The shen symbol means to encircle, and signified eternal protection. It was often elongated to contain a royal name, that is known as a cartouche. It was also often associated with a staff. As for rod and ring symbols in Mesopotamia, it has been surmised that they have literal and metaphorical meanings related to measurement (Henri Frankfurt, Cylinder Seals, London: Macmillan, 1939, p. 179). This can be seen on the Stele of Ur-Nammu, who built the Ziggurat of Ur. On the stele a variety of building projects [and astronomical symbols] are shown, as well as a deity who holds a rope arranged in a circle with a rod:
The rod is thus a unit of measurement that was used in building activities, whose measure was considered Divine. In the Sumerian tale-Descent of Inanna, Inanna descends into the netherworld but must strip herself of her regalia and clothing as she passes through each gate. Among the items she held was a “gold ring over her wrist, and a lapis measuring rod and line in her hand.” In another version of the story the gold ring is gripped in her hand, which resembles the iconography of the rod and ring. In Scripture an angel appeared to the prophet Ezekiel in like manner, to provide measurements for a future temple:
When he brought me there, behold, there was a man whose appearance was like bronze, with a linen cord and a measuring reed in his hand. And he was standing in the gateway (Ez. 40:3).

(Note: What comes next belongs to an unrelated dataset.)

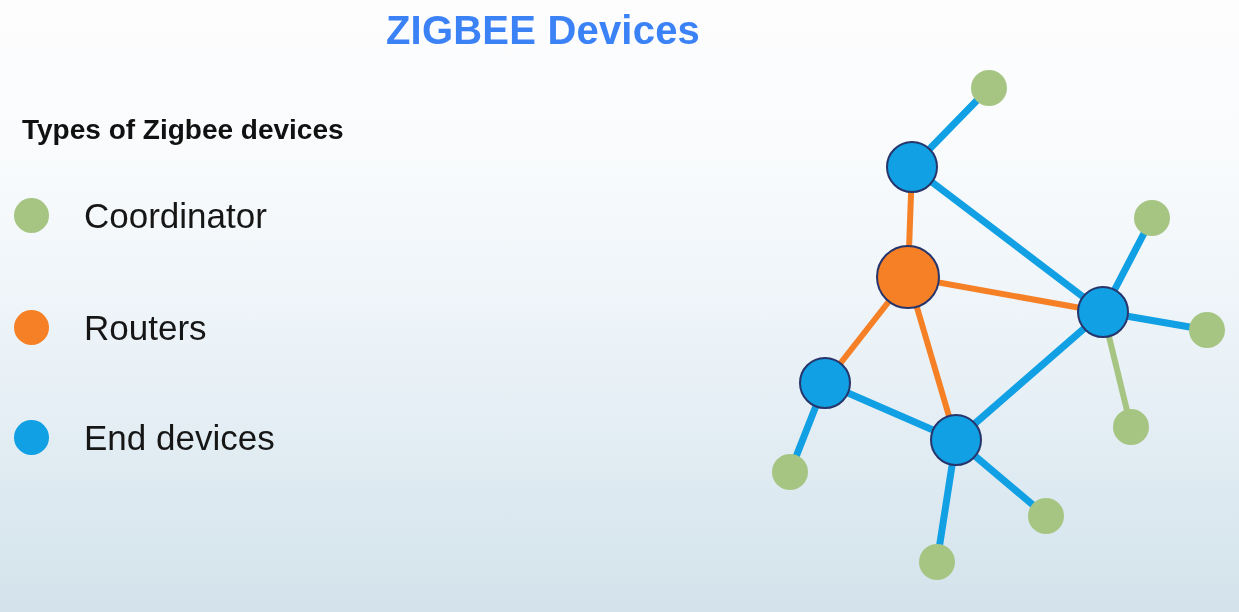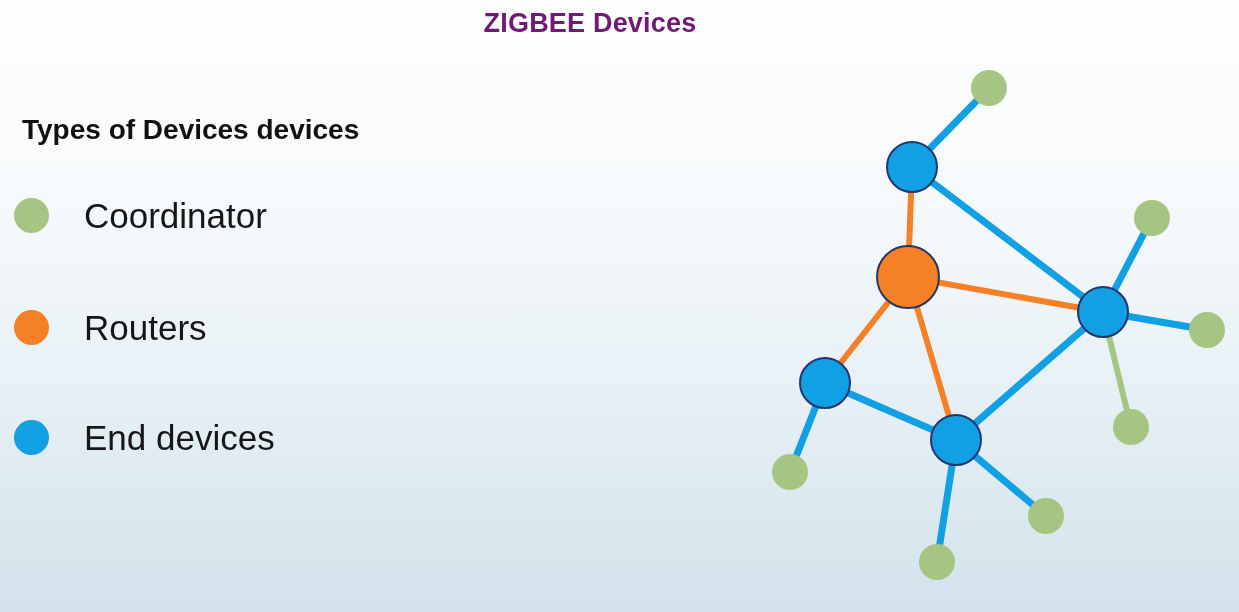"ZIGBEE Devices" #slide-title { color: #701a75 -> #3b82f6; font-size: 27px -> 40px; padding-left: 47px -> none }
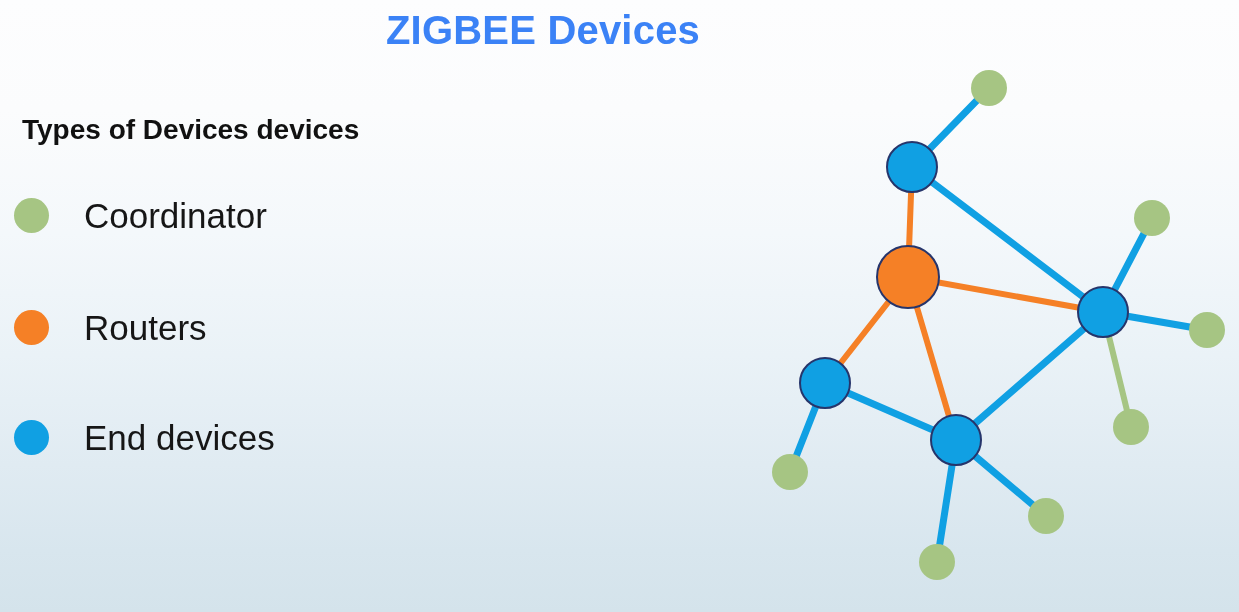"Types of Devices devices" div { text: Devices -> Zigbee }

The ring and rod could be representations of the circle and its diameter, as a measuring line was coiled in a rope that was a multiple of the length of the measuring rod. As the rod was likely a standard of measurement it was generally a measure of the cubit, which was typically determined by measuring the forearm from the elbow to the tip of the middle finger. That the cubit was associated with the diameter of a circle can be seen in the Egyptian cubit, which was divided into seven equal portions known as “palms.” If the cubit was used as the diameter of a circle it would represent the convergent ratio 22/7 for pi when measured in palms, with the circumference measured as 3 cubits plus 1 palm. Three cubits would be considered as an approximate representation of the Eternal Divine. That this is the case can be seen in the representation of pi in the molten sea of the Temple of Solomon, which had a circumference of 30 cubits (as was the height of the Temple of Solomon, as well as Noah’s ark), an exact multiple of 3:
Then he made the sea of cast metal. It was round, ten cubits from brim to brim, and five cubits high, and a line of thirty cubits measured its circumference. Under its brim were gourds, for ten cubits, compassing the sea all around. The gourds were in two rows, cast with it when it was cast, (1 Kings 7:23-24).
This is the only direct reference to a measurement of pi in Scripture, which uses an approximate value of 3 for pi.
If a cubit represented the diameter of a circle, then 3 cubits would be seen as a perfect representation of the circumference. An exact measure of 3 cubits is specified for the altar of the Tabernacle of Moses: the altar of burnt offering was 5 cubits wide, 5 cubits long and 3 cubits high (see Ex. 27:1, 38:1). The altar is associated with a circle in the Psalms:
I will wash my hands in innocence, and I will compass Your altar, Jehovah, (Ps. 26:6)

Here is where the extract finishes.